- TO DO -
A single count is required: the lines of the data below in which the word "none" occurs.

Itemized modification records
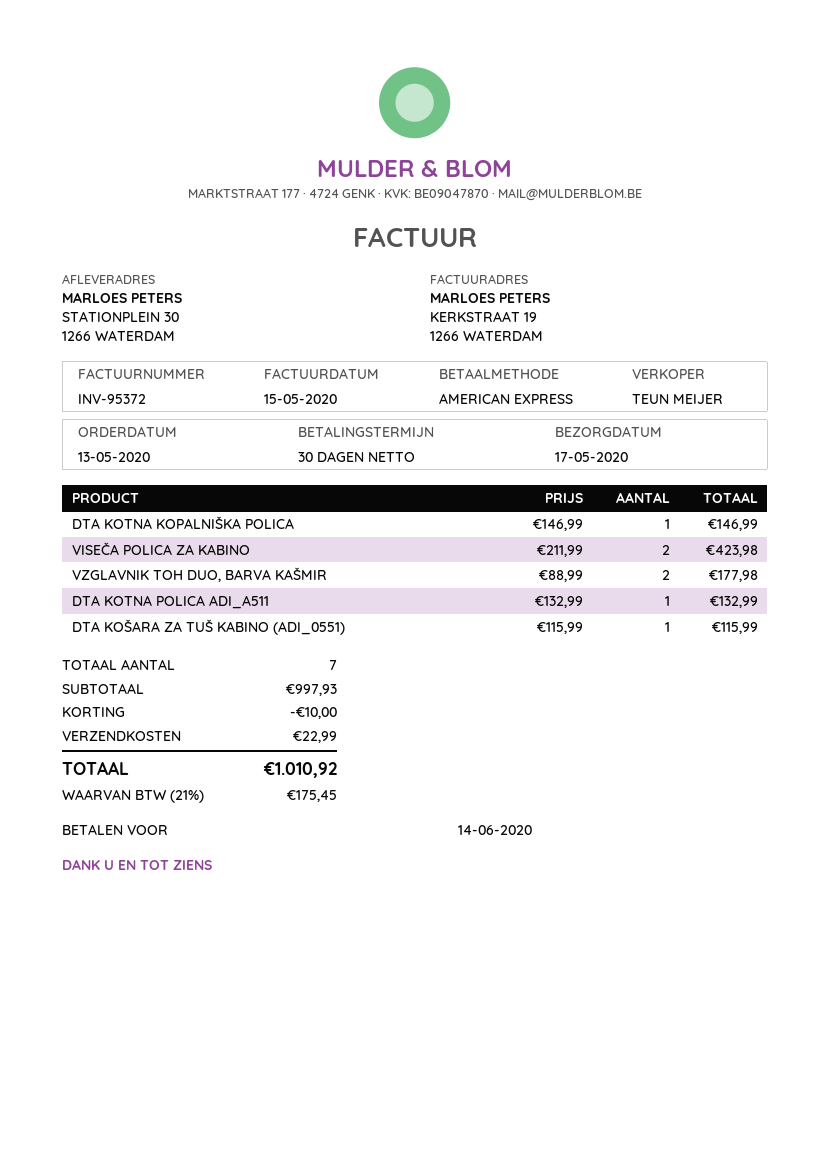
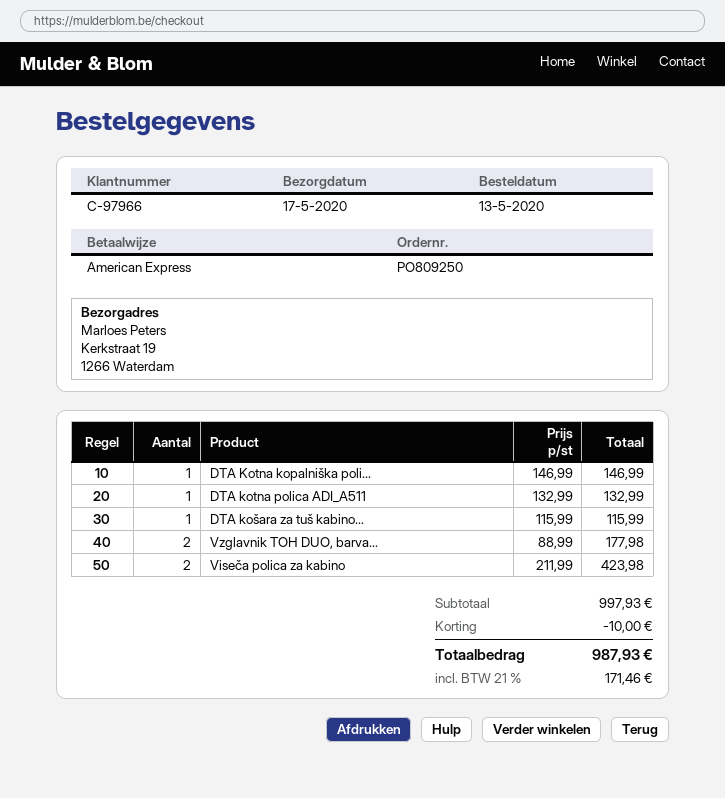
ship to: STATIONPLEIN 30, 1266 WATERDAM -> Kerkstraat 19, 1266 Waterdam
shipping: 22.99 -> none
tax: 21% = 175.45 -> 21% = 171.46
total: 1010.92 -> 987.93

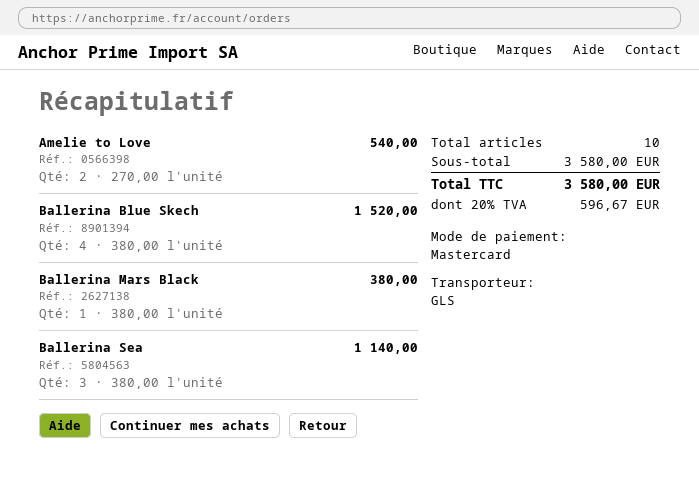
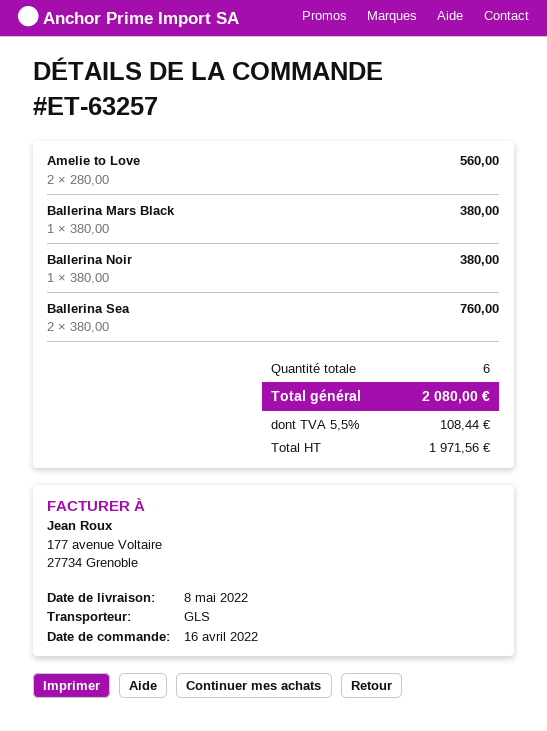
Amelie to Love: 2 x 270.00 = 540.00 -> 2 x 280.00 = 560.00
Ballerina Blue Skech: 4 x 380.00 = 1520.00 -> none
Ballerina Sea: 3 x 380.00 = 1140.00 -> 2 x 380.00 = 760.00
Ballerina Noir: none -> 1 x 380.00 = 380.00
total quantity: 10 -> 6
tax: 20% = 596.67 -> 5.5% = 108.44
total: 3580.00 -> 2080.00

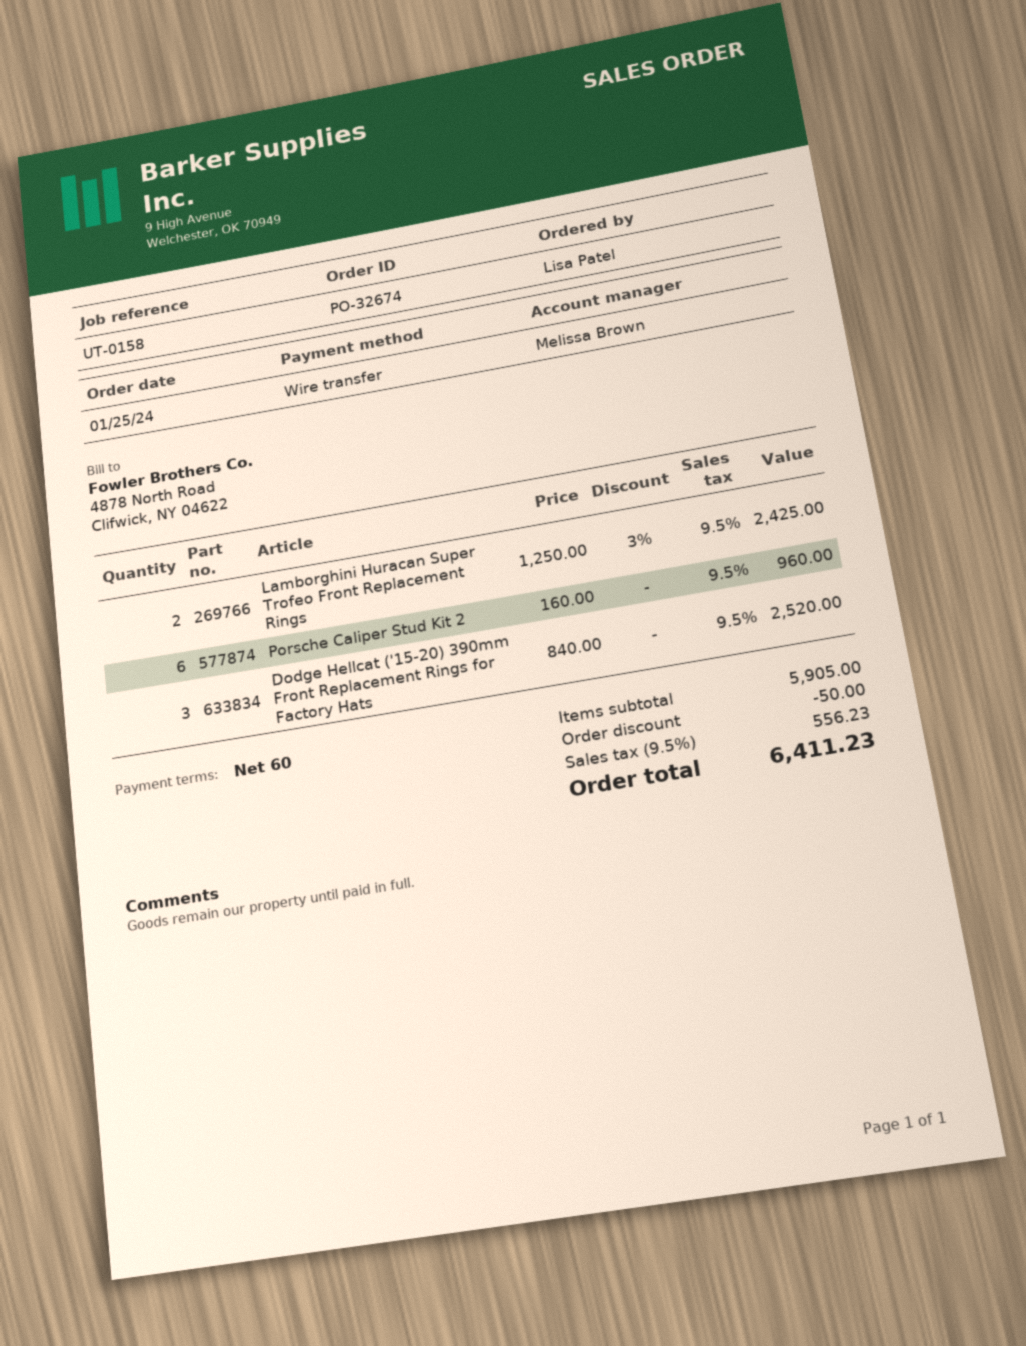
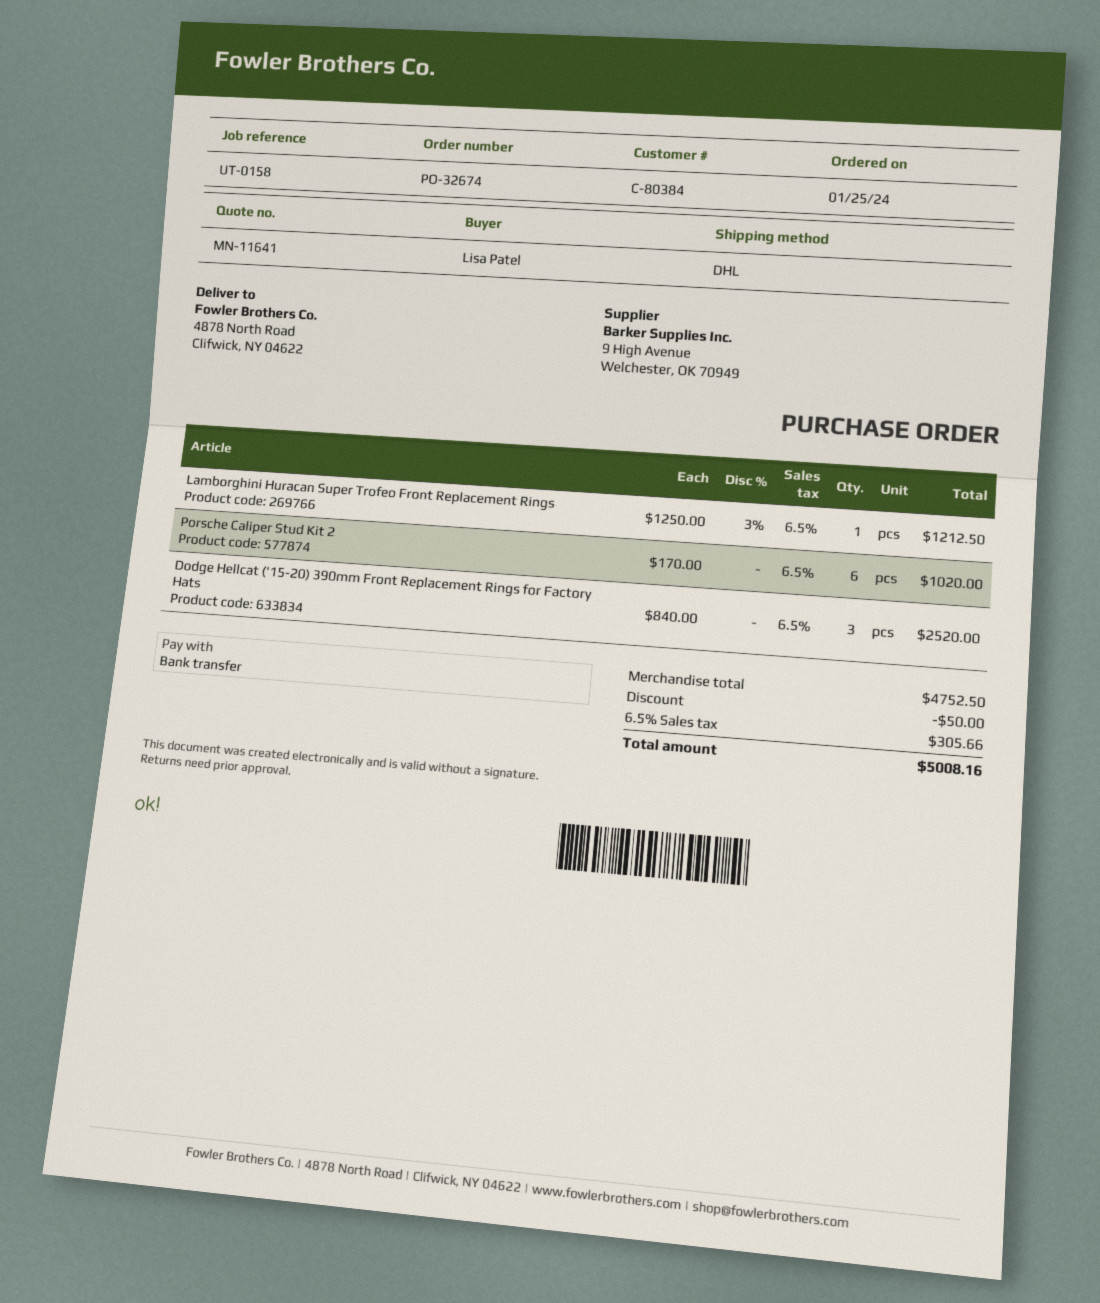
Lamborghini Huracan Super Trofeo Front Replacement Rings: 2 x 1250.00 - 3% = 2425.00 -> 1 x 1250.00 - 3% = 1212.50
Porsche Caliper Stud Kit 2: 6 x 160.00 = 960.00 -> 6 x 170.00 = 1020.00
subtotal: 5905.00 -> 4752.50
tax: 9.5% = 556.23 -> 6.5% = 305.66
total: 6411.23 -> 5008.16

- FINAL ANSWER -
3